* Work to complete
Images within the entries are to be omitted; the remainder must be reproduced exactly.

[Records contained in a dataset]
= Beginning of Section =

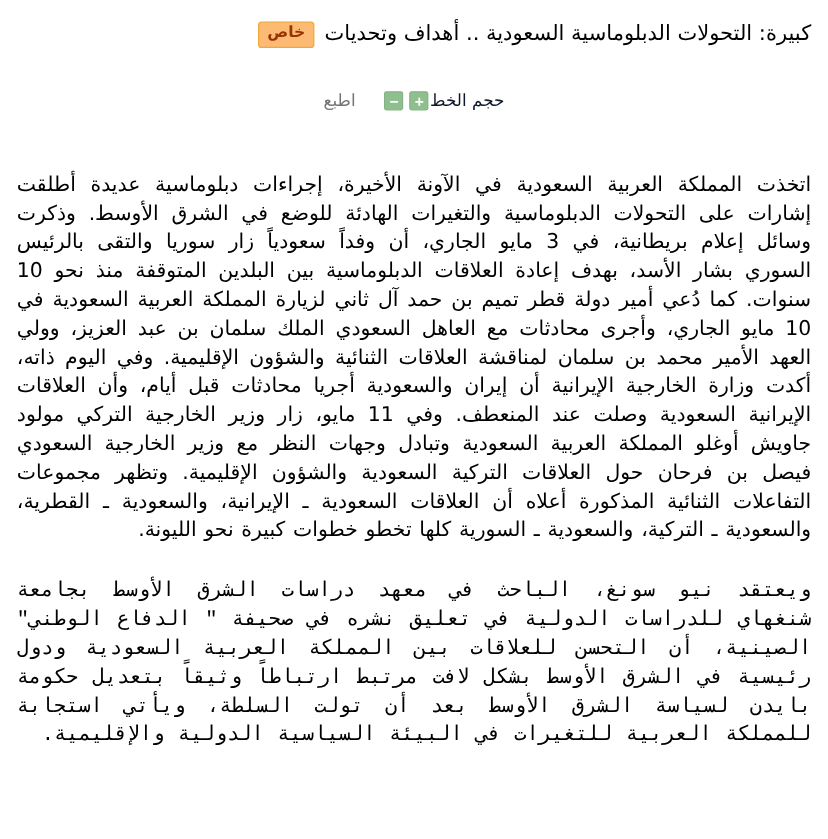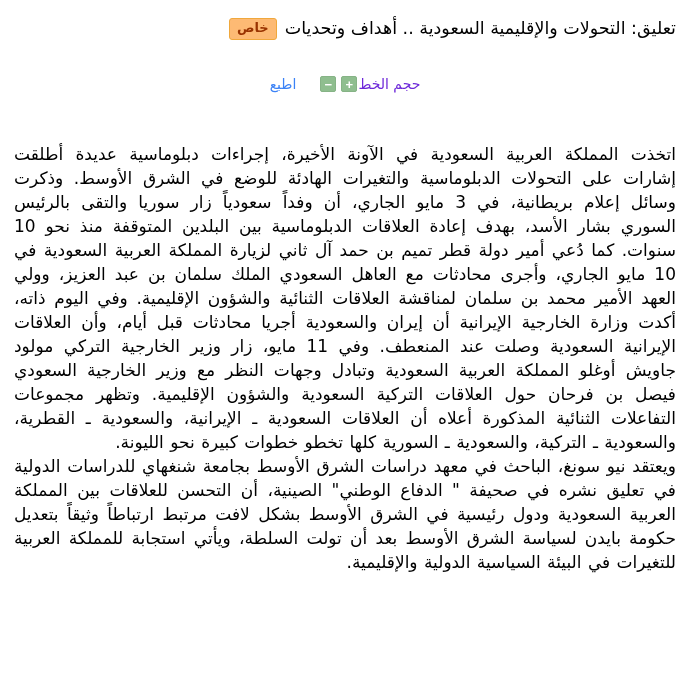--- a/index.html
+++ b/index.html
@@ -53,21 +53,21 @@
   .toolbar .date {
     direction: ltr;
     unicode-bidi: isolate;
     font-family: "Liberation Sans", "DejaVu Sans", sans-serif;
     font-size: 20px;
     color: #000000;
     margin-left: 12px;
   }
   .toolbar .font-size-label {
     font-size: 14px;
-    color: #6d28d9;
+    color: #0f172a;
   }
   .fs-btn {
     width: 16px;
     height: 16px;
     background: #8fbe8f;
     color: #ffffff;
     border: 1px solid #86b386;
     border-radius: 2px;
     font-family: "Liberation Sans", sans-serif;
     font-size: 13px;
@@ -77,46 +77,48 @@
     cursor: pointer;
     display: inline-flex;
     align-items: center;
     justify-content: center;
     padding: 0;
   }
   .fs-btn.plus { margin-right: 1px; }
   .fs-btn.minus { margin-right: 5px; }
   .toolbar .print-label {
     font-size: 14px;
-    color: #3b82f6;
+    color: #737373;
     margin-right: 24px;
     cursor: pointer;
   }
   
   .article {
     direction: rtl;
     margin-top: 50px;
   }
   .article p {
     font-size: 17px;
     line-height: 24px;
     text-align: justify;
     color: #000000;
     word-spacing: 1px;
   }
   .article p + p {
+    margin-top: 28px;
+    font-family: Liberation Mono, monospace;
   }
 </style>
 </head>
 <body>
 
 <div class="page">
 
   <div class="header">
-    <h1 class="page-title">تعليق: التحولات والإقليمية السعودية .. أهداف وتحديات</h1><span class="special-badge">خاص</span>
+    <h1 class="page-title">كبيرة: التحولات الدبلوماسية السعودية .. أهداف وتحديات</h1><span class="special-badge">خاص</span>
   </div>
 
   <div class="toolbar">
     <span class="font-size-label">حجم الخط</span>
     <button class="fs-btn plus">+</button>
     <button class="fs-btn minus">−</button>
     <span class="print-label">اطبع</span>
   </div>
 
   <div class="article">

= End of Section =

* Exercise result
--- a/index.html
+++ b/index.html
@@ -53,21 +53,21 @@
   .toolbar .date {
     direction: ltr;
     unicode-bidi: isolate;
     font-family: "Liberation Sans", "DejaVu Sans", sans-serif;
     font-size: 20px;
     color: #000000;
     margin-left: 12px;
   }
   .toolbar .font-size-label {
     font-size: 14px;
-    color: #6d28d9;
+    color: #0f172a;
   }
   .fs-btn {
     width: 16px;
     height: 16px;
     background: #8fbe8f;
     color: #ffffff;
     border: 1px solid #86b386;
     border-radius: 2px;
     font-family: "Liberation Sans", sans-serif;
     font-size: 13px;
@@ -77,46 +77,48 @@
     cursor: pointer;
     display: inline-flex;
     align-items: center;
     justify-content: center;
     padding: 0;
   }
   .fs-btn.plus { margin-right: 1px; }
   .fs-btn.minus { margin-right: 5px; }
   .toolbar .print-label {
     font-size: 14px;
-    color: #3b82f6;
+    color: #737373;
     margin-right: 24px;
     cursor: pointer;
   }
   
   .article {
     direction: rtl;
     margin-top: 50px;
   }
   .article p {
     font-size: 17px;
     line-height: 24px;
     text-align: justify;
     color: #000000;
     word-spacing: 1px;
   }
   .article p + p {
+    margin-top: 28px;
+    font-family: Liberation Mono, monospace;
   }
 </style>
 </head>
 <body>
 
 <div class="page">
 
   <div class="header">
-    <h1 class="page-title">تعليق: التحولات والإقليمية السعودية .. أهداف وتحديات</h1><span class="special-badge">خاص</span>
+    <h1 class="page-title">كبيرة: التحولات الدبلوماسية السعودية .. أهداف وتحديات</h1><span class="special-badge">خاص</span>
   </div>
 
   <div class="toolbar">
     <span class="font-size-label">حجم الخط</span>
     <button class="fs-btn plus">+</button>
     <button class="fs-btn minus">−</button>
     <span class="print-label">اطبع</span>
   </div>
 
   <div class="article">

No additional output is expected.